2018-11-01T14:10:17.544-0500 ERROR instance/beat.go:691 Exiting: Error importing Kibana dashboards: fail to create the Kibana loader: Error creating Kibana client: Error creating Kibana client: fail to get the Kibana version: HTTP GET request to /api/status fails: fail to execute the HTTP GET request: Get http://hlsokbne1a-01.hls.dxc.com:5601/api/status: dial tcp 10.100.35.15:5601: connectex: A connection attempt failed because the connected party did not properly respond after a period of time, or established connection failed because connected host has failed to respond.. Response: .

6

Here is the winlogbeat.yml that didn't work, but all other beats (auditbeat, metricbeat, and packetbeat work on the same windows server with the same SSL related configuration):

setup.kibana:

Kibana Host

Scheme and port can be left out and will be set to the default (http and 5601)

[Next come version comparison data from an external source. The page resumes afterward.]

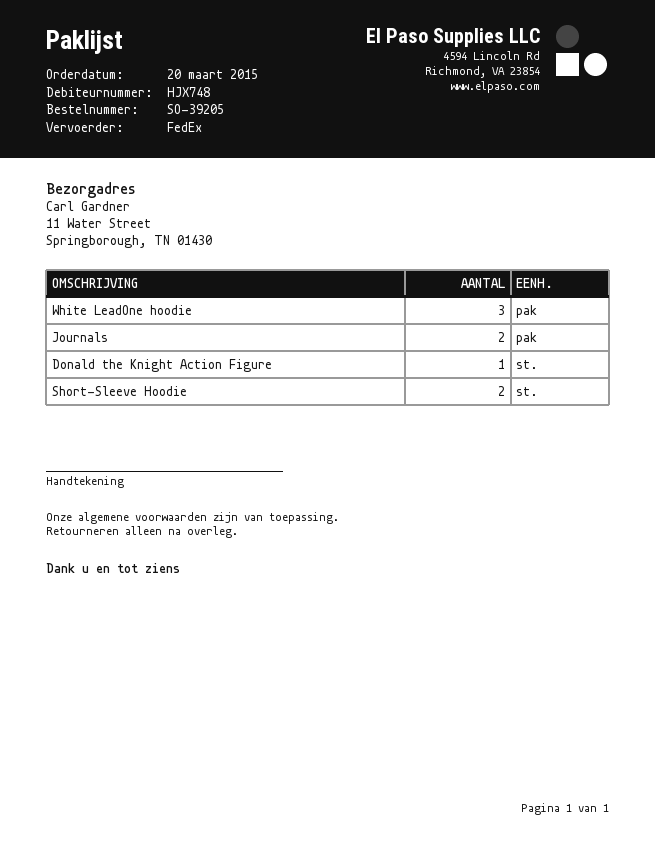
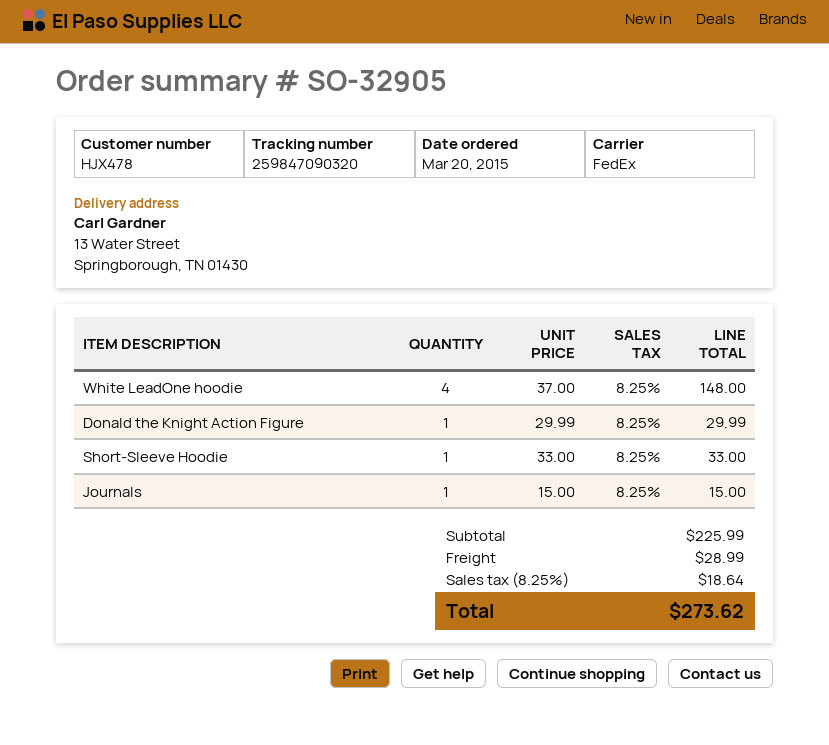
order number: SO-39205 -> SO-32905
customer number: HJX748 -> HJX478
ship to: 11 Water Street, Springborough, TN 01430 -> 13 Water Street, Springborough, TN 01430
White LeadOne hoodie: 3 -> 4
Journals: 2 -> 1
Short-Sleeve Hoodie: 2 -> 1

In case you specify and additional path, the scheme is required: http://localhost:5601/path

IPv6 addresses should always be defined as: https://[2001:db8::1]:5601

#host: 'localhost:5601'
host: "https://kibanahost:5601"
username: "kibana"
password: "pass"

...
#----------------------------- Logstash output --------------------------------
output.logstash:

The Logstash hosts

#hosts: ['localhost:5044']
hosts: ['logstashhost.com:5044']

Optional SSL. By default is off.

List of root certificates for HTTPS server verifications

ssl.certificate_authorities: ['C:\Windows\keys\entrust_g2.crt','C:\Windows\keys\entrust_l1k.crt','C:\Windows\keys\entrust_rootca1.crt']
#ssl.certificate_authorities: ['/etc/pki/root/ca.pem']
ssl.certificate: 'C:\Windows\keys\ServerCertificate.crt'

Certificate for SSL client authentication

#ssl.certificate: '/etc/pki/client/cert.pem'

Client Certificate Key

#ssl.key: '/etc/pki/client/cert.key'
ssl.key: 'C:\Windows\keys\hls-201710-mykey.pem'

All beats, use the same SSL configuration and we have X-Pack enabled on Logstash/Elastic../kibana as well.

Thanks a lot

7

Any updates on this, please?

8

This topic was automatically closed 28 days after the last reply. New replies are no longer allowed.